Потом заговорили тихо, — видно, не хотели, чтобы кто-нибудь из Коротиных слышал. Василию стало не по себе. Петр Коротин ушел туда, в бой. Говорят, теперь он главный заводила. Да, да, он может, он такой, — это так похоже на него. Он с детства был упрямый и настойчивый. Бывало, били его ребятишки, а он зубы скалит, ругается, но не плачет. Вместе росли вот в этом тихом старом дворе — Петька Коротин и два братца — Василий и Иван Петряевы. И отцы дружили у них.
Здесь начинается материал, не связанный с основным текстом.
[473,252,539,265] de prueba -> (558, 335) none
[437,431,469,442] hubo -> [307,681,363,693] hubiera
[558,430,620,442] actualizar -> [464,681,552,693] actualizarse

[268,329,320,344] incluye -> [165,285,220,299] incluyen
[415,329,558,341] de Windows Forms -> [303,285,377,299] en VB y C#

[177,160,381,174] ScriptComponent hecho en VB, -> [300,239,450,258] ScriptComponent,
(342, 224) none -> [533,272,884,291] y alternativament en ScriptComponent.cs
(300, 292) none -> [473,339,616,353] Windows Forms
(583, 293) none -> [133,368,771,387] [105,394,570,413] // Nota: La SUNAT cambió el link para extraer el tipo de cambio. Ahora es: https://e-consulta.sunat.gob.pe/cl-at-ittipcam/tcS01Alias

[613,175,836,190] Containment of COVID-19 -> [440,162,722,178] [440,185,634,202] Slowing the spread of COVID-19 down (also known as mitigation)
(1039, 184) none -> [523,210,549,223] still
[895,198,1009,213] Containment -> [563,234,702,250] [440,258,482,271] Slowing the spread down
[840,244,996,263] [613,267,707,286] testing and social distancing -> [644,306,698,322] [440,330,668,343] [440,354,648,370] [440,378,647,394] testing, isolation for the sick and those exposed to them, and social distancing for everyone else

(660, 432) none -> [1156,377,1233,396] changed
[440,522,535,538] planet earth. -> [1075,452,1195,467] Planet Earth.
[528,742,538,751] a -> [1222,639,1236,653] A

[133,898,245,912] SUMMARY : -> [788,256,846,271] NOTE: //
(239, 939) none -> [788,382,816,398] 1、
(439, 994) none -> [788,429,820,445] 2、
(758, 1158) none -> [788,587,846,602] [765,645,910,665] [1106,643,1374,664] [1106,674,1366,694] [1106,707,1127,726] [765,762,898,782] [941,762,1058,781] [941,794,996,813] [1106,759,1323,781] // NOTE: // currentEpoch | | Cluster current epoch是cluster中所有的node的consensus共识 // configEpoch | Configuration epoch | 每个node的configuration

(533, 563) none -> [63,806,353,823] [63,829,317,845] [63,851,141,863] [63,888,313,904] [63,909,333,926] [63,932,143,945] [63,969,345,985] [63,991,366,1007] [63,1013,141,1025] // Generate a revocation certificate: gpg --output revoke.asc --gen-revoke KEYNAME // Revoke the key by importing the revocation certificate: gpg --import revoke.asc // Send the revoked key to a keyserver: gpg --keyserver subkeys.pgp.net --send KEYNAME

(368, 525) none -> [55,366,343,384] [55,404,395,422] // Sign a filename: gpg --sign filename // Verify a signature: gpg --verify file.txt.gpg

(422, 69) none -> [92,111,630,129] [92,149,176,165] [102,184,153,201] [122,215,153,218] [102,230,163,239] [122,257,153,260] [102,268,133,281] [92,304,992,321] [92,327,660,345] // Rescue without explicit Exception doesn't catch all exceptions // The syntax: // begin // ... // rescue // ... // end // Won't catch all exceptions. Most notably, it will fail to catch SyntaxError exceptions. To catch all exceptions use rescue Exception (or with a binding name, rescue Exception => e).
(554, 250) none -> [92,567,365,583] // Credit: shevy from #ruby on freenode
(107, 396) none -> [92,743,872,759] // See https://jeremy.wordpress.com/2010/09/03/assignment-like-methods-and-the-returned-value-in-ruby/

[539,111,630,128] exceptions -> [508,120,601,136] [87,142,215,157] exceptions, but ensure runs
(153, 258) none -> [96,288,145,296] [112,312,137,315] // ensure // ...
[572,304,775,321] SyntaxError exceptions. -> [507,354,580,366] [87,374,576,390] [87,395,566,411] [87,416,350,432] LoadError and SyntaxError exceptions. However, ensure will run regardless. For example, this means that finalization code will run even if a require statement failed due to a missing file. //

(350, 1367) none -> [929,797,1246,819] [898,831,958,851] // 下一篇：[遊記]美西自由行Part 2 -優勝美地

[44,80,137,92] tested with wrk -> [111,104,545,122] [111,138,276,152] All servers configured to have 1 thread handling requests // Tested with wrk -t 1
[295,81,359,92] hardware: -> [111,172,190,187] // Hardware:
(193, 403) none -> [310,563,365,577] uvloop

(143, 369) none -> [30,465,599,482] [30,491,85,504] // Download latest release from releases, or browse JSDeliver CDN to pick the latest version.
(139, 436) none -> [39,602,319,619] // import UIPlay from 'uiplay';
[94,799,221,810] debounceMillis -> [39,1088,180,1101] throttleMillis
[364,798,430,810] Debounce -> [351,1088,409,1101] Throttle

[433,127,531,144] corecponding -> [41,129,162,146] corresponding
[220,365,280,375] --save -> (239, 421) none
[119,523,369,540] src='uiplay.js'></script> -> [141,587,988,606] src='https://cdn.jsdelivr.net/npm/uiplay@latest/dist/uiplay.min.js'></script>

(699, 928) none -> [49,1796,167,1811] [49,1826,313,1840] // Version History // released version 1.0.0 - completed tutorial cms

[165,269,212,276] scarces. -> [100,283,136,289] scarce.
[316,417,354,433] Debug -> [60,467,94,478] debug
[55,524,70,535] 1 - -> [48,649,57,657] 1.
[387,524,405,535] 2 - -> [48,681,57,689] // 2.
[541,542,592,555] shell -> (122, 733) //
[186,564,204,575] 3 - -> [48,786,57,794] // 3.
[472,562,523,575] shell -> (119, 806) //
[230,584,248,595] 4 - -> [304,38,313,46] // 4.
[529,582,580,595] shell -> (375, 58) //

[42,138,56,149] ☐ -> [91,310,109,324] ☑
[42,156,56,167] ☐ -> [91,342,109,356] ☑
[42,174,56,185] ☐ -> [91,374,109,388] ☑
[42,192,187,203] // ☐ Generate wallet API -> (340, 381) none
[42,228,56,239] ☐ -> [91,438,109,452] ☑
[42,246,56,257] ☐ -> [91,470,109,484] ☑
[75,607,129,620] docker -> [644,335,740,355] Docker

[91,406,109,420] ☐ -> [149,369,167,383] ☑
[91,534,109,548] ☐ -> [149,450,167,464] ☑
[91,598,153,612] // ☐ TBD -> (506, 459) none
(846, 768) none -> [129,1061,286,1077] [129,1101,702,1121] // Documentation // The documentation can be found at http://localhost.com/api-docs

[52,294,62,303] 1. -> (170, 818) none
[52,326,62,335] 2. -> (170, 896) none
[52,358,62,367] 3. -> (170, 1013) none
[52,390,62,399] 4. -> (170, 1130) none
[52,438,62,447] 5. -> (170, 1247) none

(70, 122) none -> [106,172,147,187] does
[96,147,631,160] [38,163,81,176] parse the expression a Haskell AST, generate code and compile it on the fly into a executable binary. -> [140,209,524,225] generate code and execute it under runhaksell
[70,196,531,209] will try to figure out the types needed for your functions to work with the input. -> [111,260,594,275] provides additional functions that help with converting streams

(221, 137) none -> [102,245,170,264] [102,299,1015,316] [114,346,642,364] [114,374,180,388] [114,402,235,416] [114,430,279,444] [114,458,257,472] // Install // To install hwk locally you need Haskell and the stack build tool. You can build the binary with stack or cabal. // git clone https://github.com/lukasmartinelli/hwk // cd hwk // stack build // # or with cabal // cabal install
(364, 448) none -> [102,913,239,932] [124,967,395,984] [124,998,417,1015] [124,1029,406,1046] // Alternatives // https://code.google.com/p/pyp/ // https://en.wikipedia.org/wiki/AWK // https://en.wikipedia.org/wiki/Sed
На одной фабрике сколько годов вместе работали; своих ребятишек тоже туда всунули. Когда пришел страшный для Пресни девятьсот пятый год, Петька Коротин и оба Петряевы еще подростками были, несмышленышами. Старика Петряева убили тогда солдаты-семеновцы вон там, за углом, где за старыми деревьями еще теперь молчат разрушенные, будто изгрызенные, кирпичные стены шмидтовской фабрики.

Василий смутно, как полузабытый сон, помнит эти дни.

Убитых тащили волоком по камням вниз по Глубокому переулку и бросали под кручу в реку, в прорубь. А мать-то тогда как плакала. Ругала отца, зачем полез в эту кашу. И дети печалились. Потом сознали сами, стали социалистами, гордились стариком.

— Погиб как герой…

Эсером был отец-то. Суровый был. Иван — брат — в него. Тоже суровый.

А вот Коротин стал большевиком. Главный у них…

Ушло детство. Вместо него — партийность. Чижей-то вместе под Кунцевом ловили, дрались с шелепихинскими ребятишками… Тоже вместе. Все, все ушло. В бою Петр, в бою Иван, в бою этот несуразный Акимка.

Пятый год. А где ему сравняться с нашими днями? Вот бы теперь посмотрел отец, какая заварилась склока.

Иногда стреляли на Пресне, совсем близко. Слышно, как в темноте тревожно спрашивают:

— Уж не до нас ли добираются?

Подолгу стояли молча, прислушиваясь.

— У… у… батюшки, — слышался откуда-то заглушенный плач. — О-х, родимые… о-о-о…

— Что это? Плачут, что ли? — спросил кто-то в темноте.

— Варвара плачет, — со вздохом ответил женский голос. — По Акимке.

Молча, тихо, толпой все подошли к завешенному окну Варвариной квартиры и долго смотрели, как на занавеске металась темная человеческая тень, и слушали горький, полный безнадежной тоски, плач:

— Ой, родимые! Ой, господи, о-ох!..

— Пойти бы к ней, утешить. Может, зря убивается. Еще ведь ничего не известно, — тихонько и раздумчиво говорили женщины. А потом, посоветовавшись, пошли к Варваре и что-то долго говорили с ней.